### LISTED RECORDS:
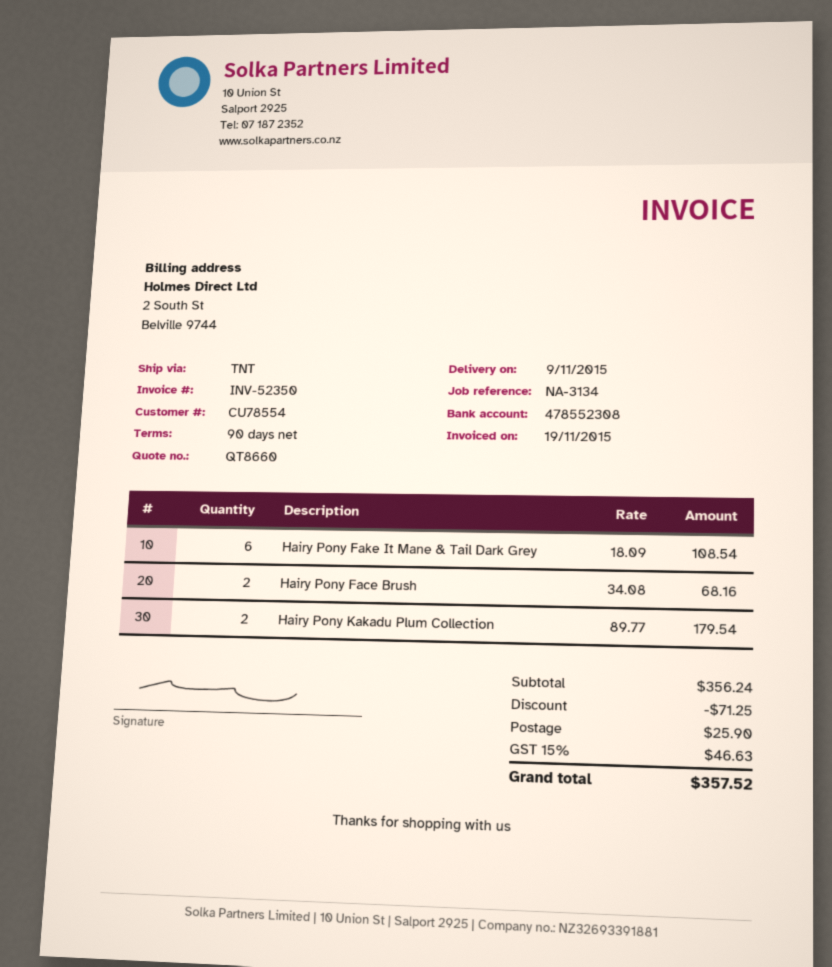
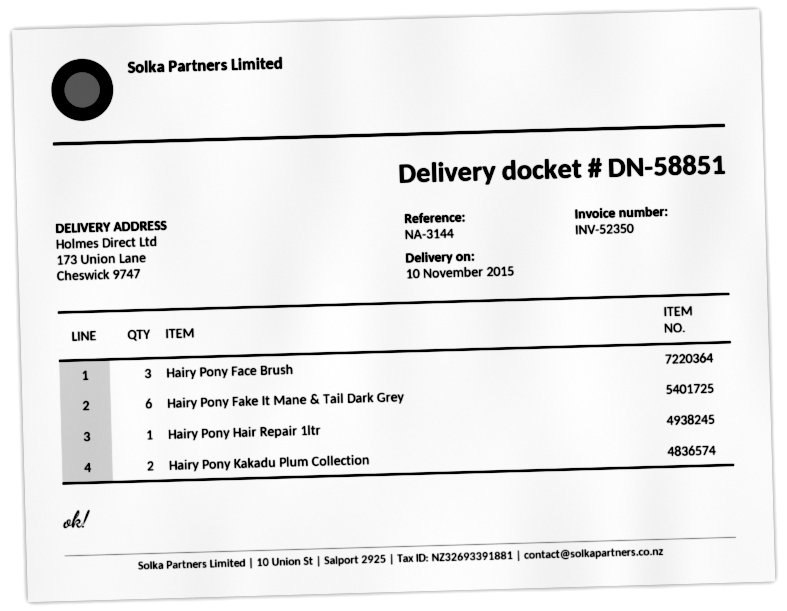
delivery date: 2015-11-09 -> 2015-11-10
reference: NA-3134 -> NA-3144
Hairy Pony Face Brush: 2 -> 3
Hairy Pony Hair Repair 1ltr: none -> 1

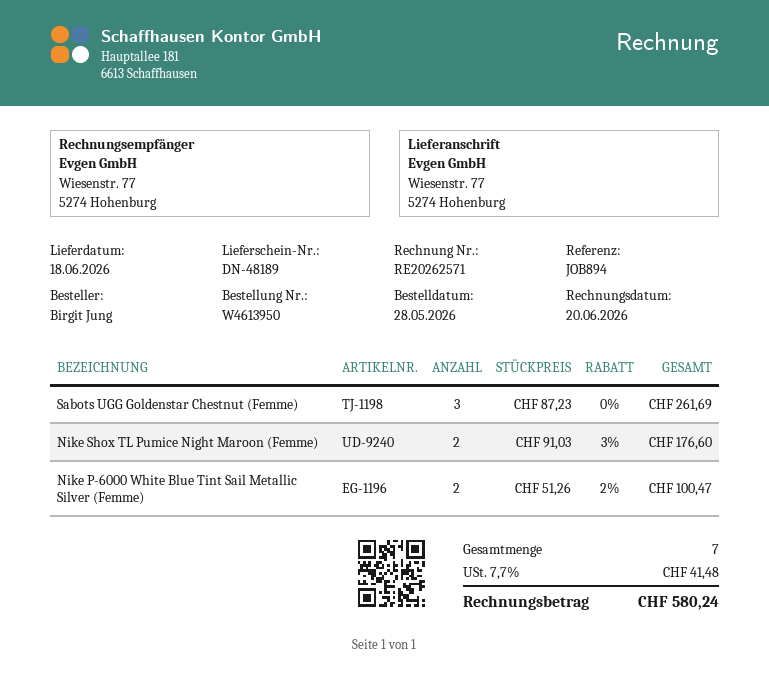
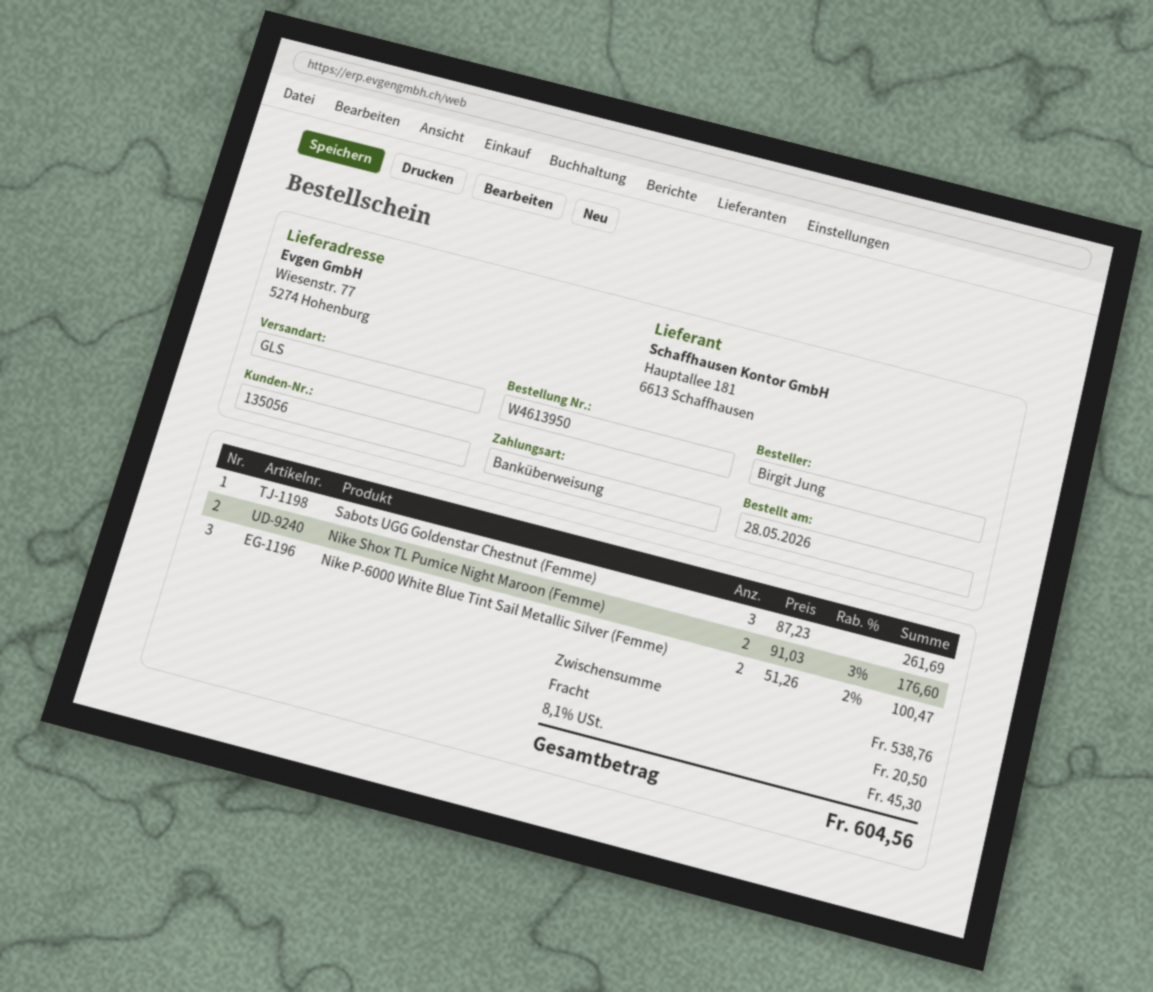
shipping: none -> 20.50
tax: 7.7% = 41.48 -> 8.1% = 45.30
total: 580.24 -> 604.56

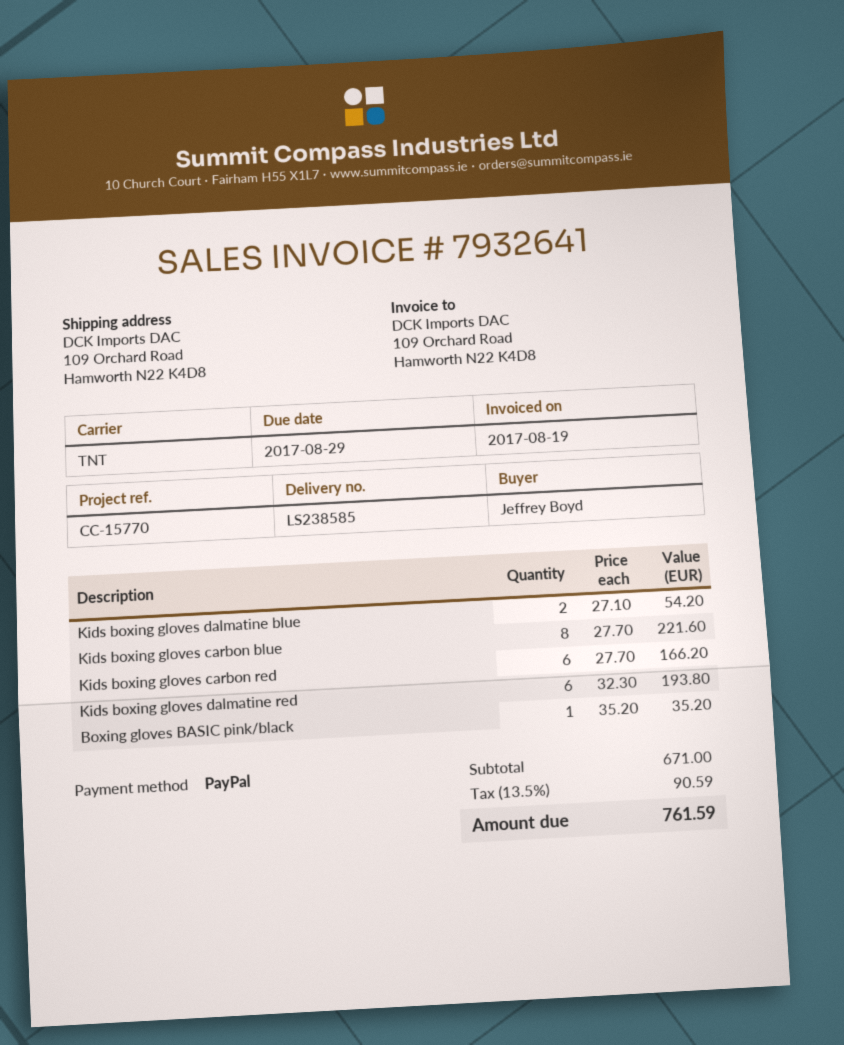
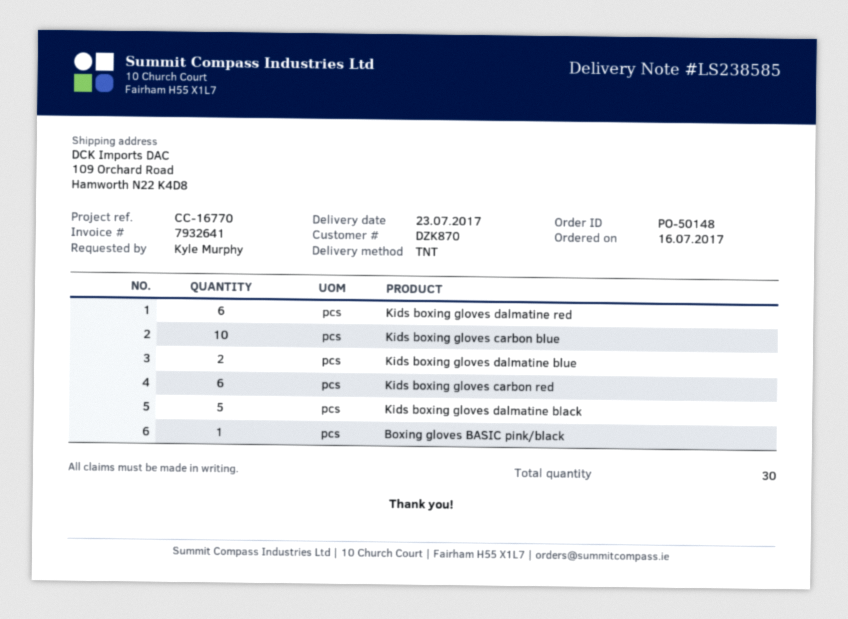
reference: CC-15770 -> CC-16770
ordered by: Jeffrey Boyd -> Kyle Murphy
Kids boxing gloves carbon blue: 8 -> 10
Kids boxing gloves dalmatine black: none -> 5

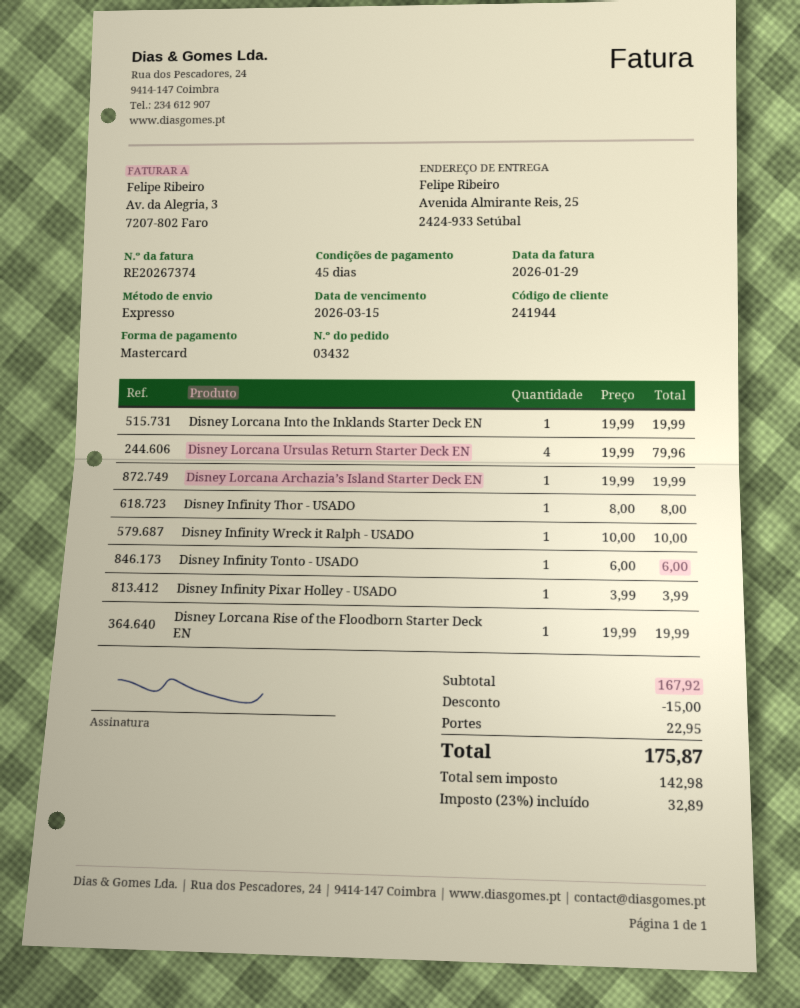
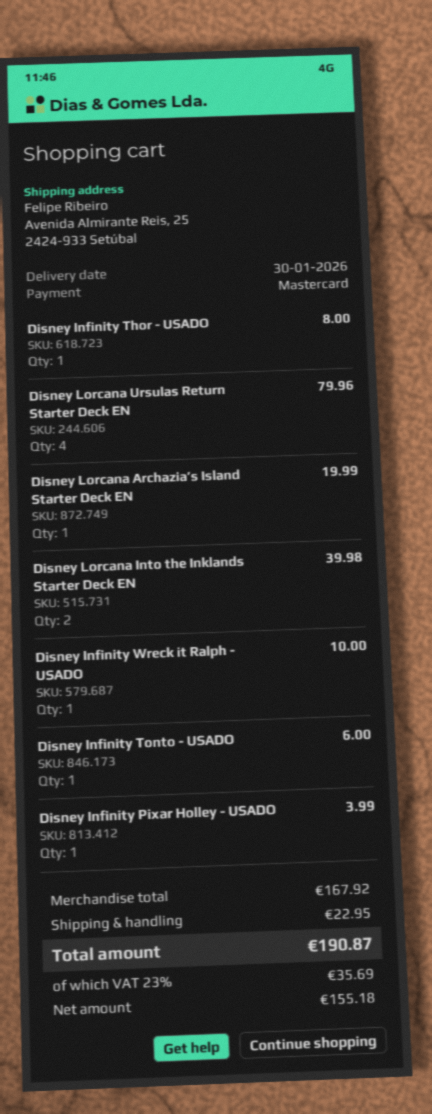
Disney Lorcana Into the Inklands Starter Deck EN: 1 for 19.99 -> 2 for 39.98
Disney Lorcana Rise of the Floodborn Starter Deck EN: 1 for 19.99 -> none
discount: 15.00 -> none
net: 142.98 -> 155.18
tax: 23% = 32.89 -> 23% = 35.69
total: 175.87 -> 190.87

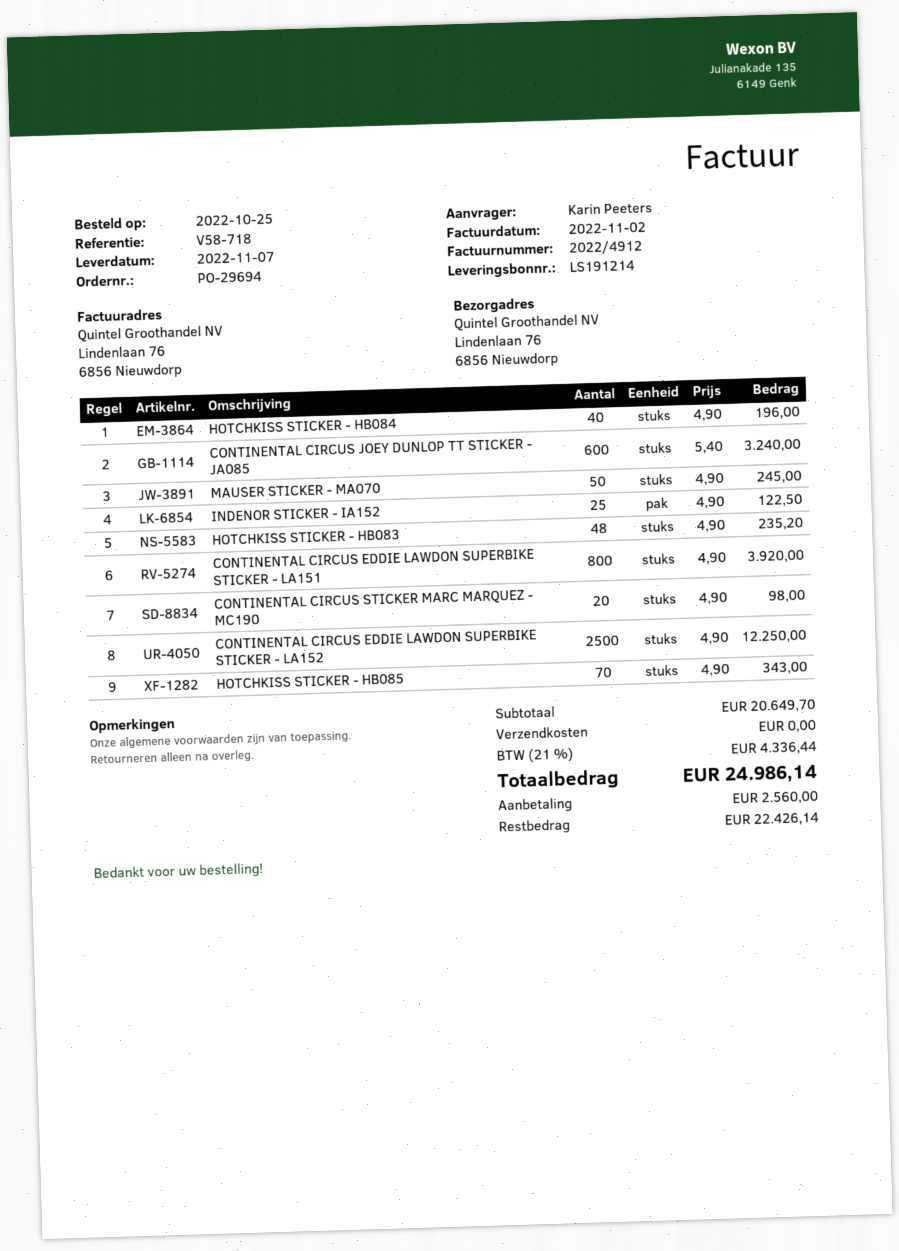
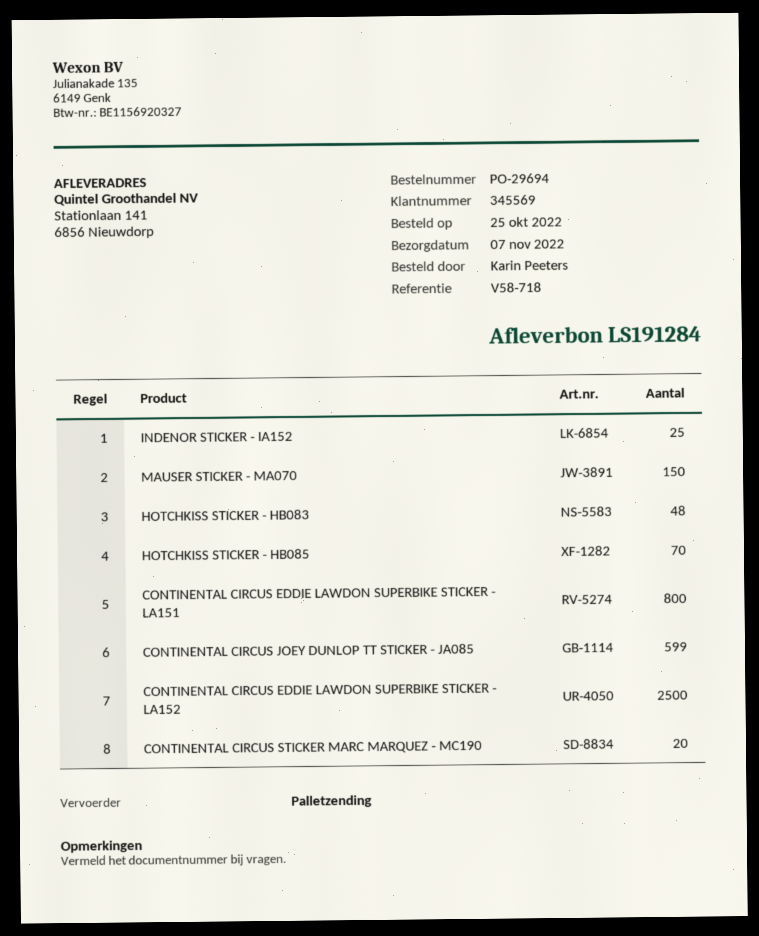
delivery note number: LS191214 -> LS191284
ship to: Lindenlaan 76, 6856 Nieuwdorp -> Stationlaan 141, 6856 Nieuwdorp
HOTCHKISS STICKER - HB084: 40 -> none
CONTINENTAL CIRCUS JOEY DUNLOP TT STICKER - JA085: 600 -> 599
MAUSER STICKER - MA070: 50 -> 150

### EXERCISE OBJECTIVE:
What you return should be the whole listing, word for word, without its pictures.

### EXERCISE RESULT:
delivery date: 2015-11-09 -> 2015-11-10
reference: NA-3134 -> NA-3144
Hairy Pony Face Brush: 2 -> 3
Hairy Pony Hair Repair 1ltr: none -> 1

shipping: none -> 20.50
tax: 7.7% = 41.48 -> 8.1% = 45.30
total: 580.24 -> 604.56

reference: CC-15770 -> CC-16770
ordered by: Jeffrey Boyd -> Kyle Murphy
Kids boxing gloves carbon blue: 8 -> 10
Kids boxing gloves dalmatine black: none -> 5

Disney Lorcana Into the Inklands Starter Deck EN: 1 for 19.99 -> 2 for 39.98
Disney Lorcana Rise of the Floodborn Starter Deck EN: 1 for 19.99 -> none
discount: 15.00 -> none
net: 142.98 -> 155.18
tax: 23% = 32.89 -> 23% = 35.69
total: 175.87 -> 190.87

delivery note number: LS191214 -> LS191284
ship to: Lindenlaan 76, 6856 Nieuwdorp -> Stationlaan 141, 6856 Nieuwdorp
HOTCHKISS STICKER - HB084: 40 -> none
CONTINENTAL CIRCUS JOEY DUNLOP TT STICKER - JA085: 600 -> 599
MAUSER STICKER - MA070: 50 -> 150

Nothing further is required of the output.